The historical population is given in the following chart:

==Politics==
In the 2007 federal election the most popular party was the SPS which received 50% of the vote. The next three most popular parties were the FDP (18.37%), the CVP (17.69%) and the SVP (12.24%). In the federal election, a total of 150 votes were cast, and the voter turnout was 51.0%.

==Economy==
As of In 2010 2010, Bressaucourt had an unemployment rate of 1.2%. As of 2008, there were 20 people employed in the primary economic sector and about 9 businesses involved in this sector. 12 people were employed in the secondary sector and there were 3 businesses in this sector. 11 people were employed in the tertiary sector, with 8 businesses in this sector. There were 172 residents of the municipality who were employed in some capacity, of which females made up 47.7% of the workforce.

In 2008 the total number of full-time equivalent jobs was 36. The number of jobs in the primary sector was 15, all of which were in agriculture. The number of jobs in the secondary sector was 12 of which 6 or (50.0%) were in manufacturing and 6 (50.0%) were in construction. The number of jobs in the tertiary sector was 9. In the tertiary sector; 3 or 33.3% were in wholesale or retail sales or the repair of motor vehicles, 1 was in a hotel or restaurant, 2 or 22.2% were in education.

In 2000, there were 9 workers who commuted into the municipality and 135 workers who commuted away. The municipality is a net exporter of workers, with about 15.0 workers leaving the municipality for every one entering. Of the working population, 7.6% used public transportation to get to work, and 73.3% used a private car.

==Religion==
From the 2000 census, 251 or 67.5% were Roman Catholic, while 62 or 16.7% belonged to the Swiss Reformed Church. Of the rest of the population, there was 1 member of an Orthodox church, and there were 8 individuals (or about 2.15% of the population) who belonged to another Christian church. There was 1 individual who was Islamic. There were 2 individuals who were Buddhist. 38 (or about 10.22% of the population) belonged to no church, are agnostic or atheist, and 13 individuals (or about 3.49% of the population) did not answer the question.

==Education==
In Bressaucourt about 118 or (31.7%) of the population have completed non-mandatory upper secondary education, and 41 or (11.0%) have completed additional higher education (either university or a Fachhochschule). Of the 41 who completed tertiary schooling, 43.9% were Swiss men, 41.5% were Swiss women, 12.2% were non-Swiss men.

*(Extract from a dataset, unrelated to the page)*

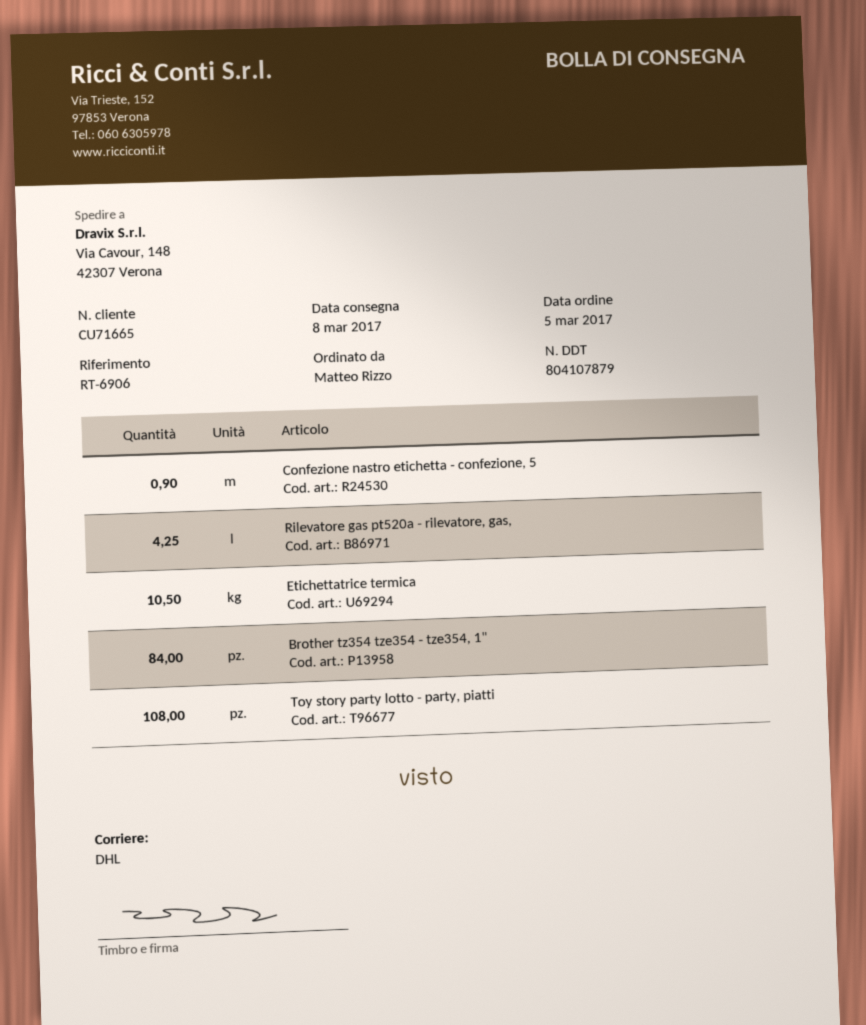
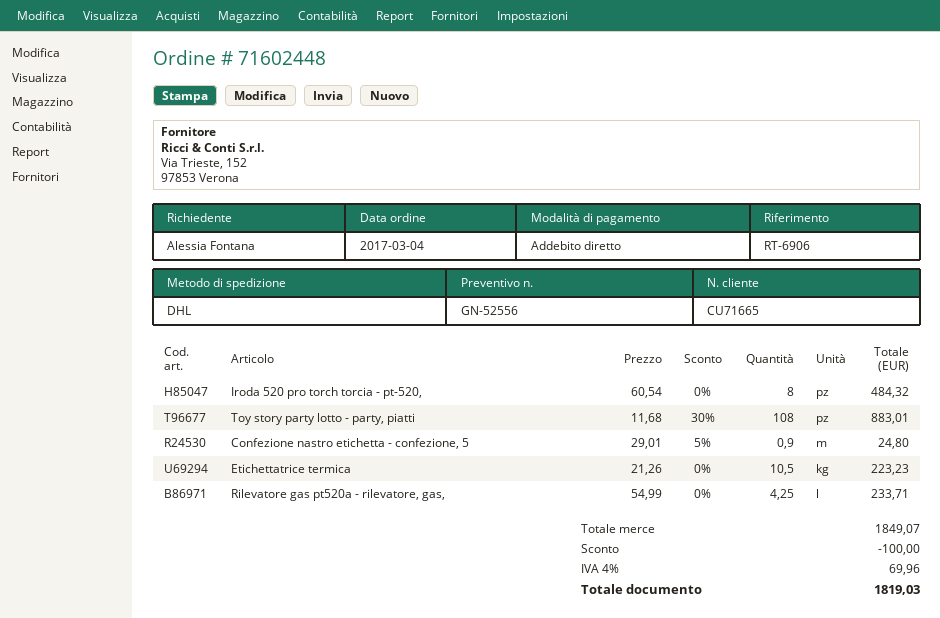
order date: 2017-03-05 -> 2017-03-04
ordered by: Matteo Rizzo -> Alessia Fontana
Brother tz354 tze354 - tze354, 1": 84 -> none
Iroda 520 pro torch torcia - pt-520,: none -> 8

The Canton of Jura school system provides two year of non-obligatory Kindergarten, followed by six years of Primary school. This is followed by three years of obligatory lower Secondary school where the students are separated according to ability and aptitude. Following the lower Secondary students may attend a three or four year optional upper Secondary school followed by some form of Tertiary school or they may enter an apprenticeship.

During the 2009-10 school year, there were no students attending school in Bressaucourt.

As of 2000, there were 2 students in Bressaucourt who came from another municipality, while 35 residents attended schools outside the municipality.